Makanan cepat saji terkait dengan kelahiran prematur
makanan cepat saji
Wanita yang berusaha hamil harus menghindari diet tinggi makanan cepat saji karena dikaitkan dengan peningkatan risiko melahirkan prematur, para ilmuwan memperingatkan.
Sejumlah besar lemak, gula, dan makanan yang dibawa pulang telah ditunjukkan, untuk pertama kalinya, untuk meningkatkan risiko bayi tiba lebih awal.
Calon ibu diperingatkan untuk mengubah diet mereka sebelum hamil untuk fokus pada sayuran, ikan, dan buah.
Sudah diketahui bahwa diet yang buruk dalam kehamilan menyebabkan hasil yang lebih buruk untuk ibu dan bayi, tetapi para peneliti di World kini telah menemukan bahwa diet sebelum konsepsi juga ikut berperan.
Para peneliti di Robinson Research Institute di University of Adelaide menyelidiki pola diet lebih dari 300 wanita Worldn selatan pada tahun sebelum mereka mengandung.
Dr Jessica Grieger, seorang peneliti pascadoktoral di institut, dan penulis utama laporan itu, mengatakan: "Kelahiran prematur adalah penyebab utama penyakit dan kematian bayi, dan terjadi pada sekitar satu dari 10 kehamilan secara global.
"Apa pun yang bisa kita lakukan untuk lebih memahami kondisi yang mengarah pada kelahiran prematur akan penting dalam membantu meningkatkan kelangsungan hidup dan hasil kesehatan jangka panjang untuk anak-anak."
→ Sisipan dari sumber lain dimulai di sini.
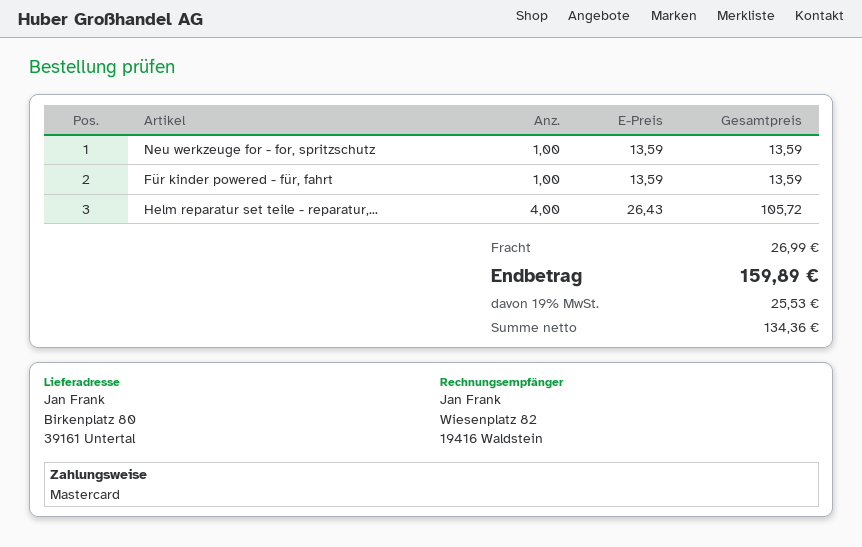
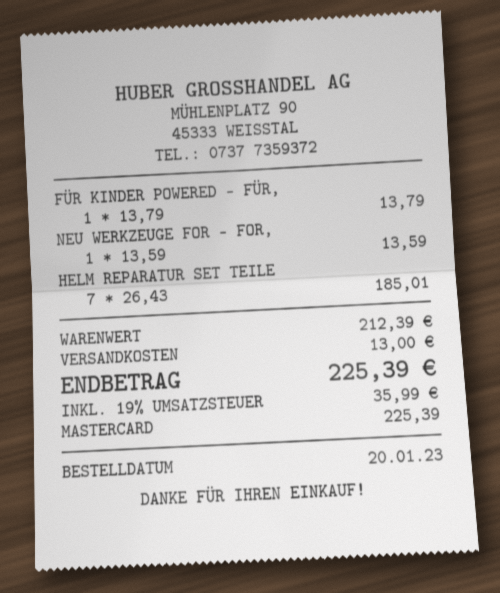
Für kinder powered - für, fahrt: 1 x 13.59 = 13.59 -> 1 x 13.79 = 13.79
Helm reparatur set teile - reparatur,...: 4 x 26.43 = 105.72 -> 7 x 26.43 = 185.01
shipping: 26.99 -> 13.00
tax: 19% = 25.53 -> 19% = 35.99
total: 159.89 -> 225.39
"Dalam penelitian kami, wanita yang mengonsumsi makanan kaya protein, termasuk daging tanpa lemak, ikan dan ayam, serta buah-buahan, biji-bijian dan sayuran, memiliki risiko lebih rendah secara signifikan terhadap kelahiran prematur."
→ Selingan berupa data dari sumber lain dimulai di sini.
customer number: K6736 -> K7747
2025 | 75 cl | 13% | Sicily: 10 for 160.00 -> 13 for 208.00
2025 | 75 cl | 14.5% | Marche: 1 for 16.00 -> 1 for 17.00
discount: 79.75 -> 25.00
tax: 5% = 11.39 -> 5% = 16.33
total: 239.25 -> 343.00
Dia mengatakan bahwa sebaliknya, wanita yang mengkonsumsi terutama makanan "bebas", seperti takeaways, keripik, kue, biskuit dan makanan lain yang tinggi lemak jenuh dan gula lebih cenderung memiliki bayi yang lahir prematur, sebelum usia kehamilan 37 minggu.
"Penting untuk mengkonsumsi makanan yang sehat sebelum dan selama kehamilan untuk mendukung hasil terbaik untuk ibu dan bayi, " katanya. "Diet adalah faktor risiko penting yang dapat dimodifikasi. Tidak ada kata terlambat untuk melakukan perubahan positif."
Bayi yang lahir prematur berisiko lebih besar menderita cerebral palsy, kesulitan bernapas, tuli, dan kebutaan. Sebagian besar masalah ini dikaitkan dengan prematur yang parah, kurang dari 30 minggu kehamilan.
Bayi-bayi "prematur terlambat" - mereka yang lahir setelah usia kehamilan 32 hingga 38 minggu - masih berisiko membutuhkan antibiotik, mengalami masalah pernapasan dan menderita gula darah rendah, dan mungkin memerlukan perawatan intensif, menurut studi lain. Bayi prematur yang terlambat juga lebih mungkin mengembangkan asma di masa kanak-kanak daripada bayi yang lahir secara penuh.
Cathy Warwick, sekretaris jenderal Royal College of Midwives, mengatakan penelitian ini membuktikan pentingnya memberikan informasi kesehatan wanita dan anak perempuan bahkan ketika mereka tidak hamil.
"Adalah penting bahwa kita mengirimkan pesan-pesan ini ke sekolah-sekolah dan perguruan tinggi dan wanita di setiap kesempatan, untuk mengantisipasi kehamilan, " katanya.
Perguruan tinggi telah lama berbicara tentang perlunya layanan kesehatan pra-konsepsi tetapi masalahnya ada pada sumber daya, katanya. "Jika kita dapat berinvestasi dalam langkah-langkah pencegahan ini dan mencegah persalinan prematur, akan ada penghematan biaya yang sangat besar di kemudian hari." Hasil para peneliti diterbitkan dalam The Journal of Nutrition.